Comment interpréter une telle revendication ? Il faut bien admettre que c’est un peu l’hôpital qui se moque de la charité. Le Québec ouvre ses portes à une immigration de travail, dans un contexte de pénurie de logements et de pression sur les services publics. Une immigration qui, dans certains cas, bénéficie d’un accès privilégié à des ressources auxquelles même les citoyens de souche ont de plus en plus difficilement accès. Et qu’obtient-on en retour ? Du mépris.

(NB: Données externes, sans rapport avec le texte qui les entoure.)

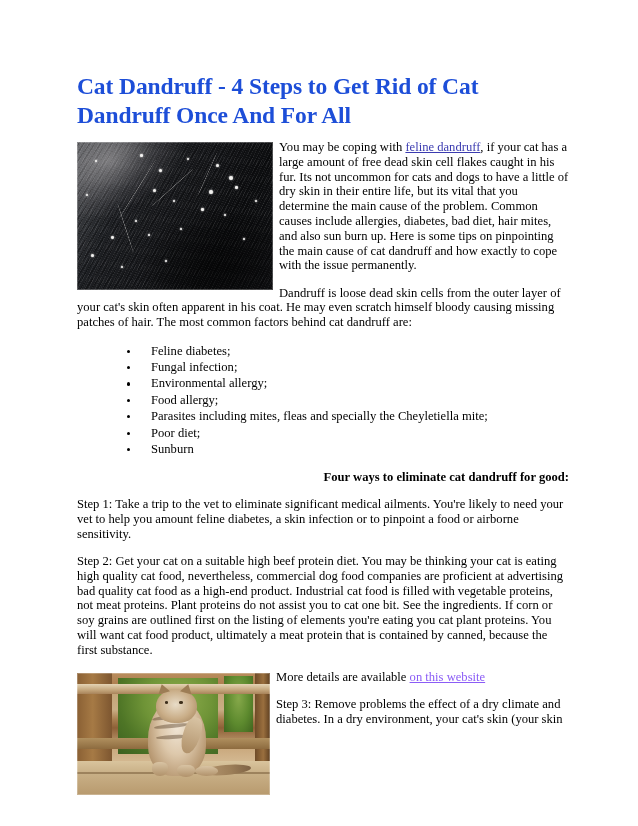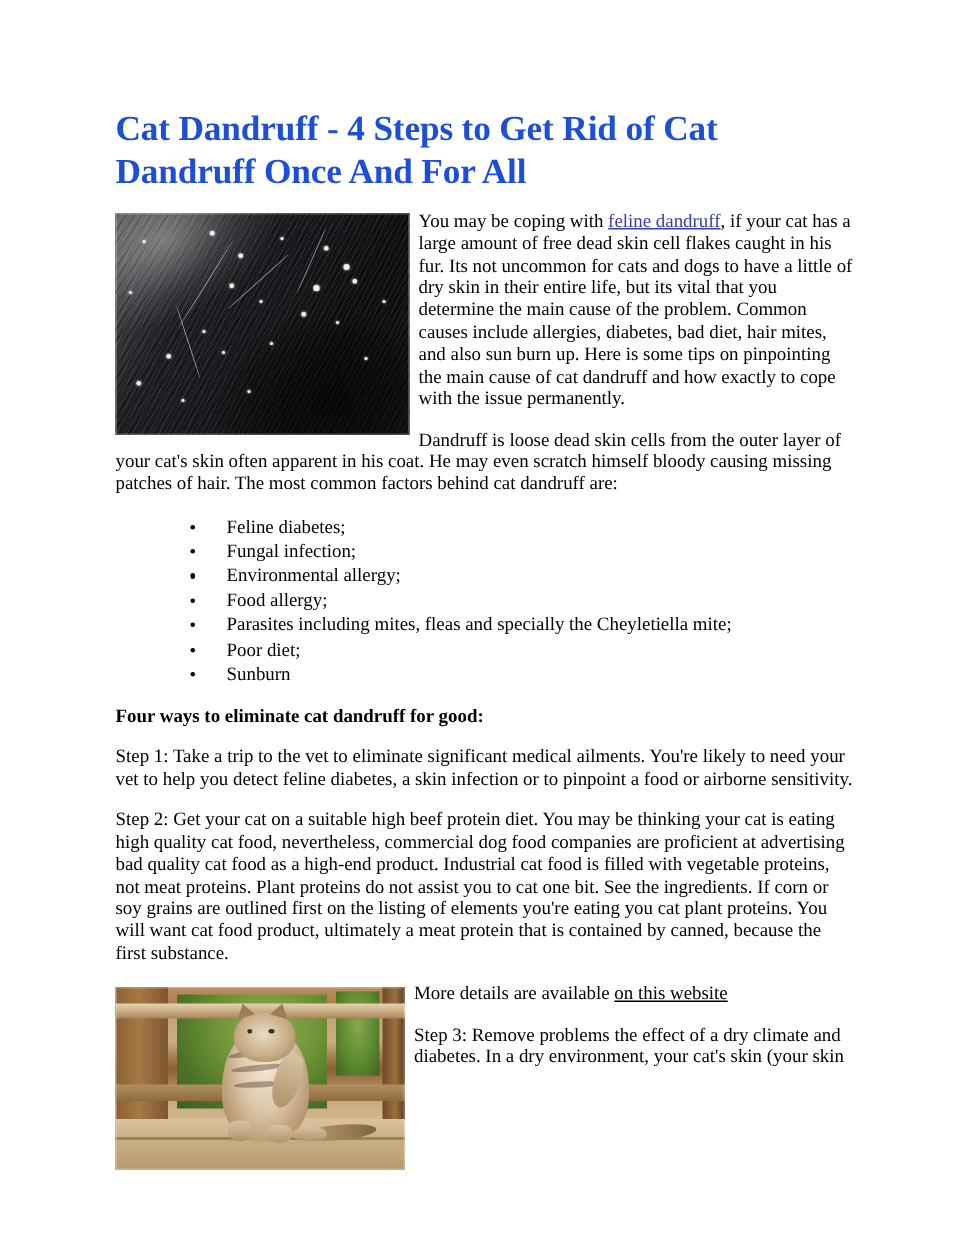"Four ways to eliminate cat" p.subhead { text-align: none -> right }
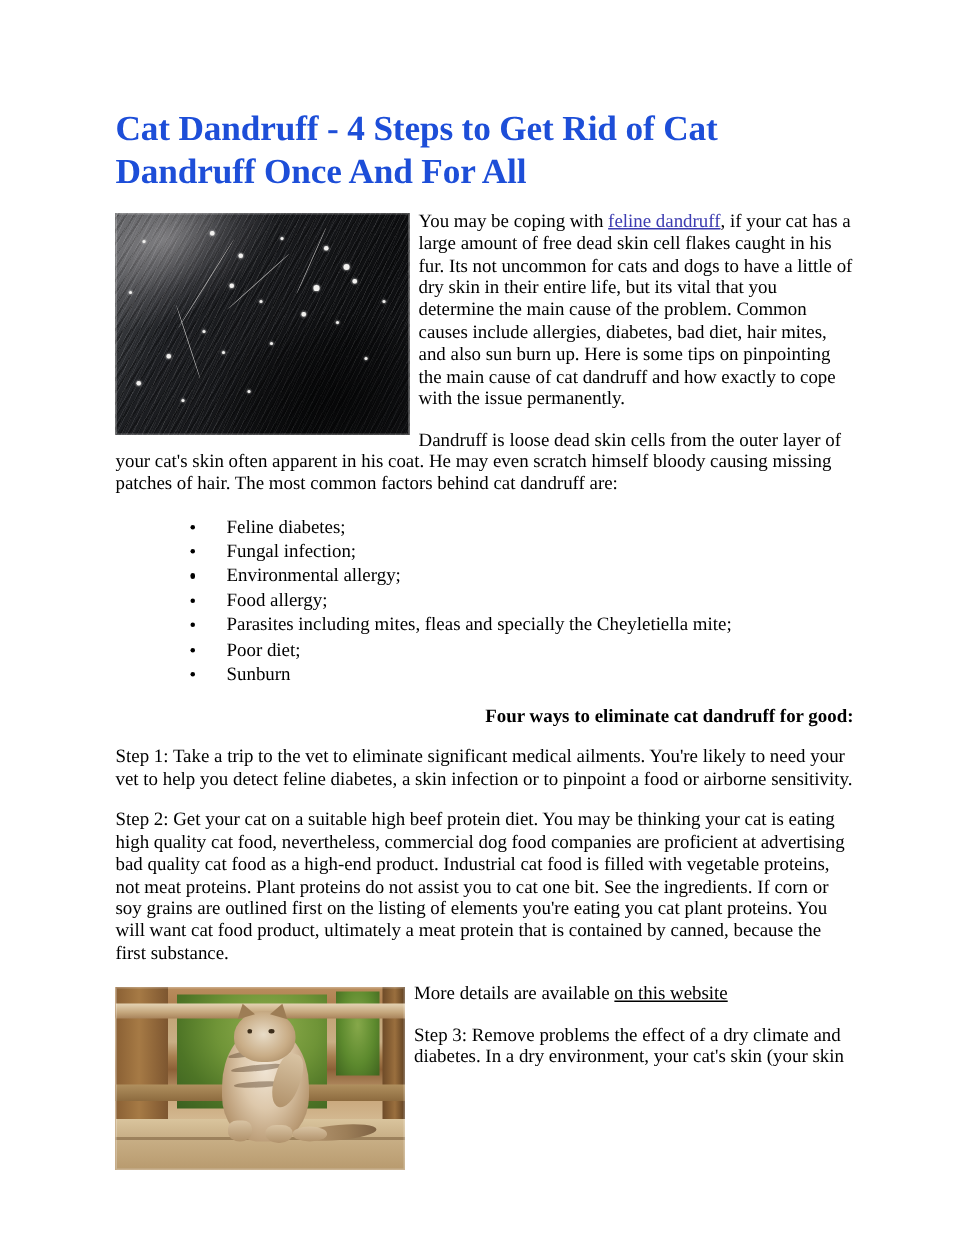"Step 1: Take a trip" p.body { text: detect -> amount }
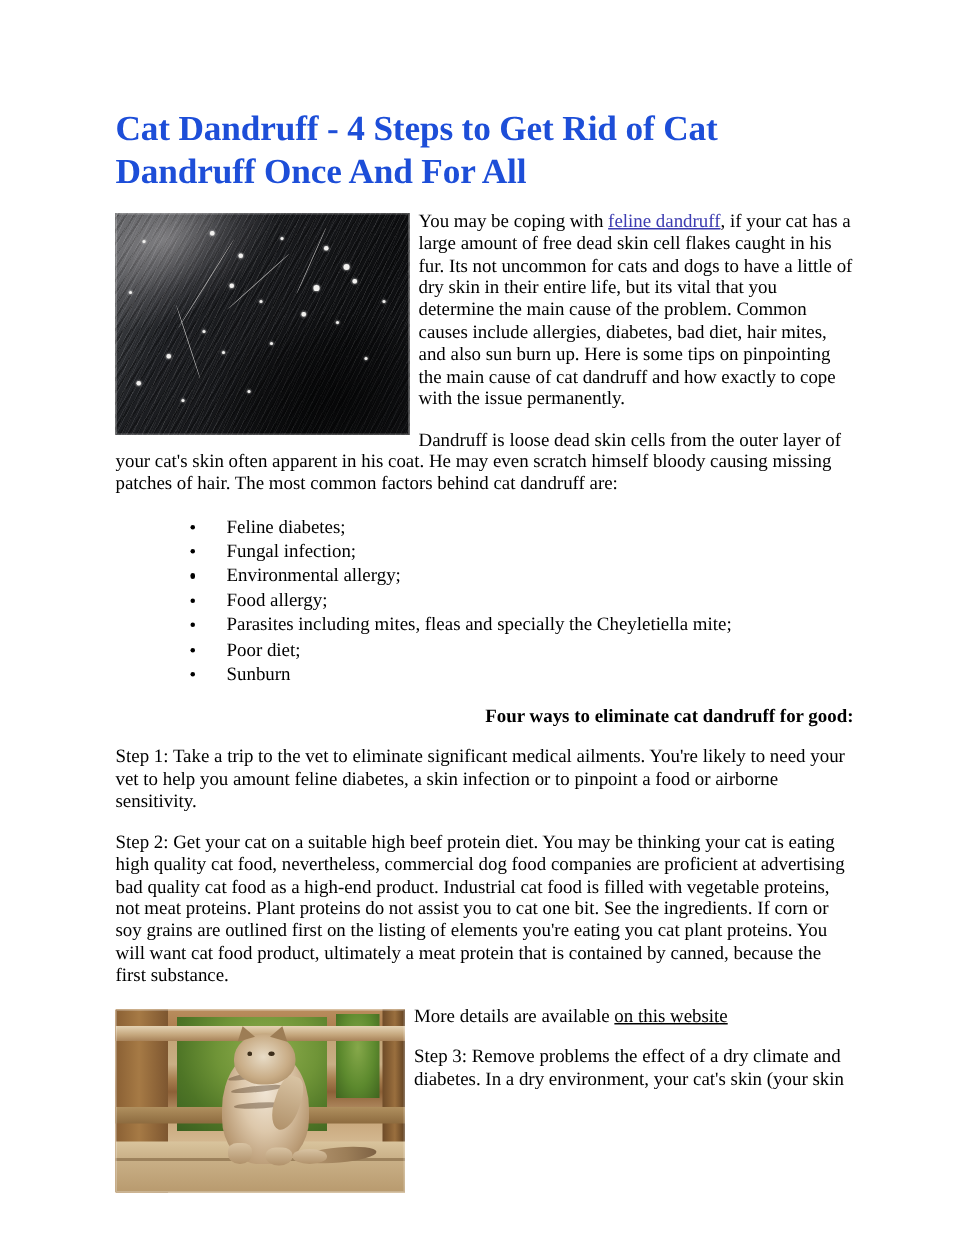"on this website" a.doclink.visited { color: #000000 -> #8b5cf6 }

Le français est souvent perçu comme superflu, voire comme un obstacle. Trop complexe, trop régional, entend-on. Pourquoi s’embarrasser d’apprendre une langue parlée seulement au Québec et en Europe, alors qu’un anglais approximatif, le fameux globish, suffit partout ailleurs ? C’est précisément pour contrer cette logique que le gouvernement du Québec doit sévir, comme il a eu raison de le faire en infligeant une amende de 30 millions de dollars au collège LaSalle. Une rare décision éclairée.
La francisation ne peut pas être une option facultative : elle doit être une condition sine qua non de l’accueil et de l’intégration au Québec. Et ceux qui s’y opposent devraient sérieusement envisager de s’établir dans une autre province ou aux États-Unis, où ils pourront évoluer dans un environnement majoritairement anglophone. Le Québec n’a pas à devenir une succursale de l’anglosphère pour satisfaire des exigences déconnectées du contexte local.
Regardons la Suisse : y observe-t-on de telles tensions linguistiques ? Non. Parce que chaque canton — qu’il soit francophone, alémanique ou italophone — applique un régime clair : la vie civique, l’éducation, les institutions fonctionnent exclusivement dans la langue du territoire. Même le service militaire. Ce modèle fonctionne, car il respecte la réalité linguistique et identitaire de chaque région. Le Canada aurait intérêt à s’en inspirer.
En attendant, saluons la fermeté du gouvernement Legault dans l’application de la loi 101 réformée. Le motif de l’amende ? Un trop grand nombre d’étudiants étrangers dans le volet anglophone du collège LaSalle. C’est un signal fort, et il faut poursuivre dans cette voie.